Anger and aggression are not acceptable in most social situations, therefore they are suppressed, often for many years. However, anger and the issues that generate it do not go anywhere: they will be expressed in various forms and circumstances. When anger and aggression are too intense, occur too often or in inappropriate circumstances, your well being is impaired at all levels: health, work, family and social relationships, sleeping and eating - and the list can go on.
Synergis' licensed professionals will work with you toward:
1.Understanding your anger and
2.Integrating anger in your life, rather than denying it or express it inappropriately. We compare this process to the transformation of the anger vicious circle into a functional, meaningful spiral.

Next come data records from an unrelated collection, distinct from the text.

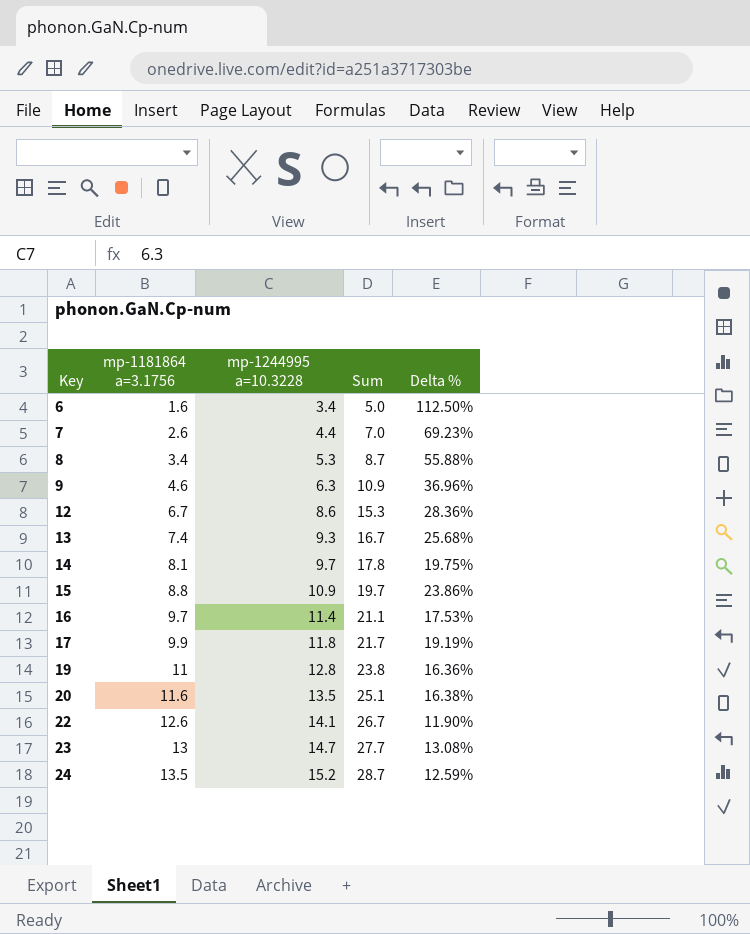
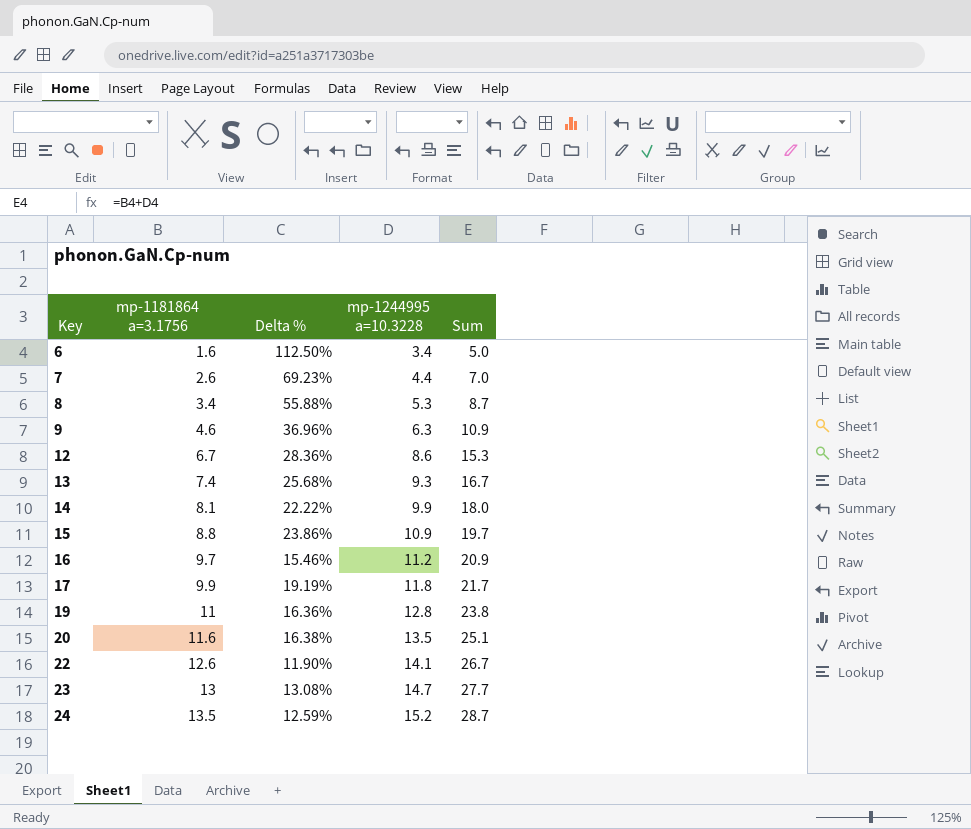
column Delta % | position: 5 -> 3
14 | Delta %: 19.75% -> 22.22%
14 | mp-1244995 a=10.3228: 9.7 -> 9.9
14 | Sum: 17.8 -> 18.0
16 | Delta %: 17.53% -> 15.46%
16 | mp-1244995 a=10.3228: 11.4 -> 11.2
16 | Sum: 21.1 -> 20.9

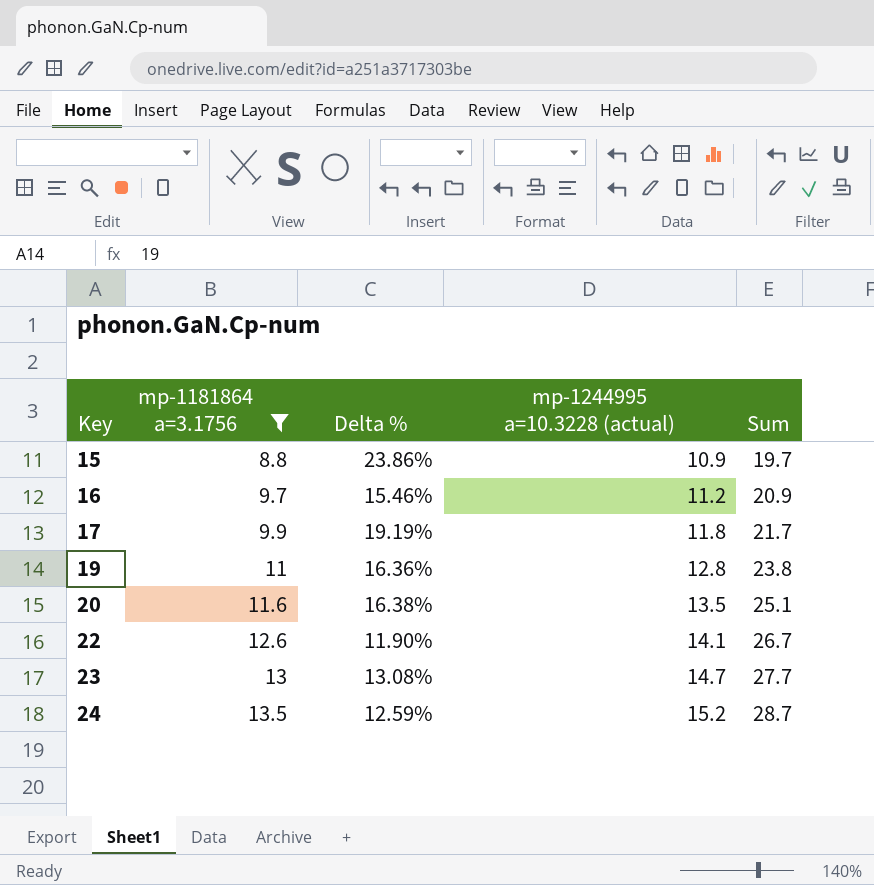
filter: none -> mp-1181864 a=3.1756 >= 8.8
column name: mp-1244995 a=10.3228 -> mp-1244995 a=10.3228 (actual)

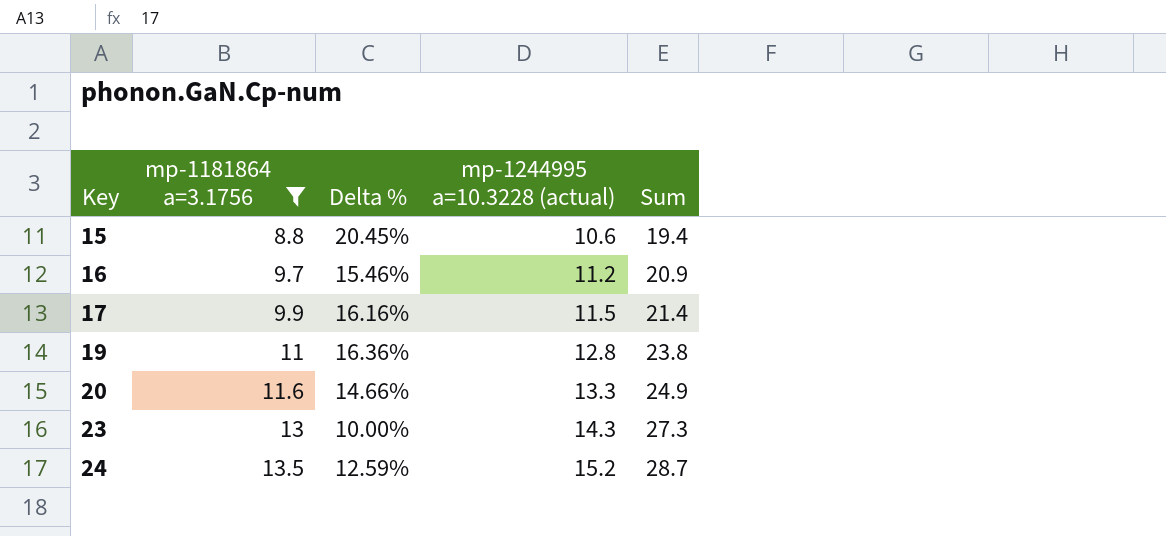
row 22: 12.6 | 11.90% | 14.1 | 26.7 -> none
15 | Delta %: 23.86% -> 20.45%
15 | mp-1244995 a=10.3228 (actual): 10.9 -> 10.6
15 | Sum: 19.7 -> 19.4
17 | Delta %: 19.19% -> 16.16%
17 | mp-1244995 a=10.3228 (actual): 11.8 -> 11.5
17 | Sum: 21.7 -> 21.4
20 | Delta %: 16.38% -> 14.66%
20 | mp-1244995 a=10.3228 (actual): 13.5 -> 13.3
20 | Sum: 25.1 -> 24.9
23 | Delta %: 13.08% -> 10.00%
23 | mp-1244995 a=10.3228 (actual): 14.7 -> 14.3
23 | Sum: 27.7 -> 27.3

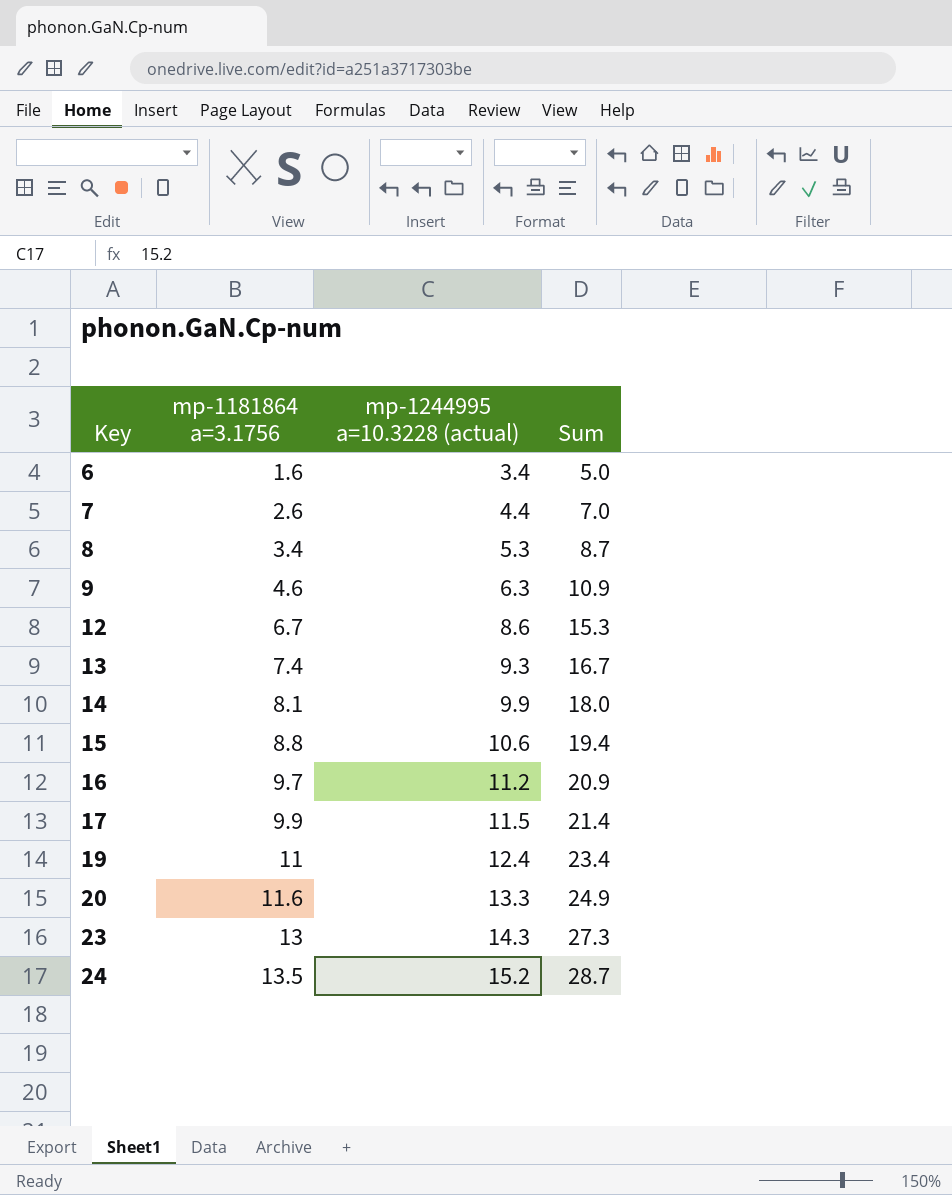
filter: mp-1181864 a=3.1756 >= 8.8 -> none
column Delta % | formula: ([mp-1244995 a=10.3228 (actual)] - [mp-1181864 a=3.1756]) / [mp-1181864 a=3.1756] -> none
19 | mp-1244995 a=10.3228 (actual): 12.8 -> 12.4
19 | Sum: 23.8 -> 23.4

Research shows and 75% of my clients notice that anger and frustration are more likely to manifest themselves in an aggressive way within families or relationships with a significant others. Why is that? How come that we are more aggressive and abusive toward those who are emotionally the closest to us?
French neurologist, psychiatrist and psychoanalyst Boris Cyrulnic has elaborated a great theoretical model, showing how individuals (and animals) need a structured, a specific way of interacting, during their everyday encounters, in order to regulate themselves and each other emotionally.
In order for that structure to exist, a specific psychological, and physical distance is needed. The ”shorter” that distance, the more likely is for the aggression to manifest: it is precisely what happens in close, intimate relationships, and especially in the enmeshed ones. When the two partners or members of a group are very close to each other, that is they are family, and/or familiar with each other, they are much more likely to lose the ability to synchronize their interaction and communication. That translates in impulsive reactions, which creates "estrangement", and consequently the necessary distance.
Evidently, intimacy does not necessarily need to involve aggression, but it always contains the potentiality of it.